ILOILO CITY—A false tsunami alert threw into panic more than a thousand survivors of Supertyphoon “Yolanda” in northern Antique province, who fled from their homes early on Sunday amid fears they would be swallowed by huge waves.
Broderick Train, executive officer of the Provincial Disaster Risk Reduction and Management Council, said fleeing coastal residents were reported in the towns of Sebaste, Culasi and Pandan. These towns were among the hardest hit by the Supertyphoon.
“People are still traumatized and very sensitive to information like this. We are trying to convince them that there is no tsunami and to return to their homes,” Train told the Inquirer.

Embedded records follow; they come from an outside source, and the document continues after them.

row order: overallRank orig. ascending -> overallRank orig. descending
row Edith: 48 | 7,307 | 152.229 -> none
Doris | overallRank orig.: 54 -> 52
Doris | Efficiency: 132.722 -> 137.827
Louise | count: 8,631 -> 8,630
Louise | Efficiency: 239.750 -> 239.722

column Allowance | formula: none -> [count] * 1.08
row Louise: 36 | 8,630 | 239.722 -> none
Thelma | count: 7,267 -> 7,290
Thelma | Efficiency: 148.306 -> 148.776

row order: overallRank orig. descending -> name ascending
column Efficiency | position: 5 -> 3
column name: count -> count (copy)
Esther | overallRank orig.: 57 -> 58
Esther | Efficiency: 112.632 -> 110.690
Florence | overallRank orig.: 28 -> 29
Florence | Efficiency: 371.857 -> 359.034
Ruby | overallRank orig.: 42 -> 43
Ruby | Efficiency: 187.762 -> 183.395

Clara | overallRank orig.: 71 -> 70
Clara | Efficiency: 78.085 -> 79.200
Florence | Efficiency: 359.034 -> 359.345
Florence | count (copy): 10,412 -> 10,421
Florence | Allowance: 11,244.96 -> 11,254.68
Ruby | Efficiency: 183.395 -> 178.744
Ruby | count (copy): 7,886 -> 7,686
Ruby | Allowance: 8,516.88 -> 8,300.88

He said the Philippine Institute of Volcanology and Seismology had dismissed the report of a tsunami, a series of huge waves usually triggered shortly after a very strong underwater earthquake or volcanic eruption.
Train said they were still determining the source of the false information that officials said spread like wildfire through text messages.

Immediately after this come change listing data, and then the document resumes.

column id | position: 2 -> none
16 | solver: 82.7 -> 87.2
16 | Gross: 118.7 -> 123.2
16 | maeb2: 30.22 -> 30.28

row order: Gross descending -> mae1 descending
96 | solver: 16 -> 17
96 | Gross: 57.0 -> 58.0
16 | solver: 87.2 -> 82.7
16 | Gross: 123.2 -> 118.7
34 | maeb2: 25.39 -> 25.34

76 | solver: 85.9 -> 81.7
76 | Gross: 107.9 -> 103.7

Kurt Owen Vedeja of Barangay (village) Naba in Culasi said his family was roused from their sleep at 2 a.m. by a day-care worker, who urged them to evacuate to safer grounds.
“We brought candles, some clothes, food and a flashlight. When we went out, there were already many people on the highway on their way to upland villages,” Vedeja told the Inquirer in a telephone interview.
He said he left their dogs to watch over their padlocked house.
Residents from all walks of life sought safer grounds in Paningayon, Salde and Simbola, and other mountainous villages.
Most took tricycles. Others brought their cars but left them when the road became inaccessible to large vehicles.
“One pregnant woman was afraid she was going to give birth prematurely,” Vedeja, 25, said.
Vedeja’s family returned to their house on Sunday morning after police made the rounds convincing people that the tsunami alarm was false. But he said some evacuees who brought tents opted not to return to their homes for another day.
There were various accounts on where the false alarm started, including from the Internet. “There were text messages that an 8.8-magnitude earthquake would happen,” Vedeja said.
In Culasi, about 90 kilometers north of the capital town of San Jose, around a thousand residents of coastal villages fled from their homes to upland villages, said Mayor Joel Lumogdang.
He said residents walked or rode vehicles to upland villages about 5 to 7 km from the shoreline.
Thirty of the town’s 44 villages lie along the coast.
“Most of the evacuees have refused to return home because they believed a tsunami would hit by 5 p.m. on Sunday,” Lumogdang said by phone on Sunday morning.
Municipal officials and police have been going to the evacuation areas to dispute the reports and convince the people to go home.
“We are also concerned of the security of their houses and belongings because some villages were totally abandoned,” the mayor said.
Attempts to refute the false reports have been hampered due to the nonoperation of the town’s community radio station because of the continuing power blackout, the mayor said.
Officials have asked the San Jose-based dyKA radio station to air information correcting the false alarm.
In Sebaste, 110 km north of San Jose, residents of Aguila were roused from their sleep early on Sunday by panicking neighbors.
They hastily gathered belongings and evacuated along the national highway or mountainous villages, said Insp. Winnie Andico, the town’s police chief.
“We could not stop them and they were afraid they would be swallowed by huge waves,” Andico said.
Residents of seven other coastal village of Sebaste also evacuated. Most started returning to their homes only at 7 a.m. on Sunday, he said.
Around 200 residents of two villages in Pandan also evacuated due to the false alarm, according to Pandan Mayor Jonathan Tan.
The residents returned to their houses on Sunday morning after police convinced them that the tsunami report was baseless, the mayor said.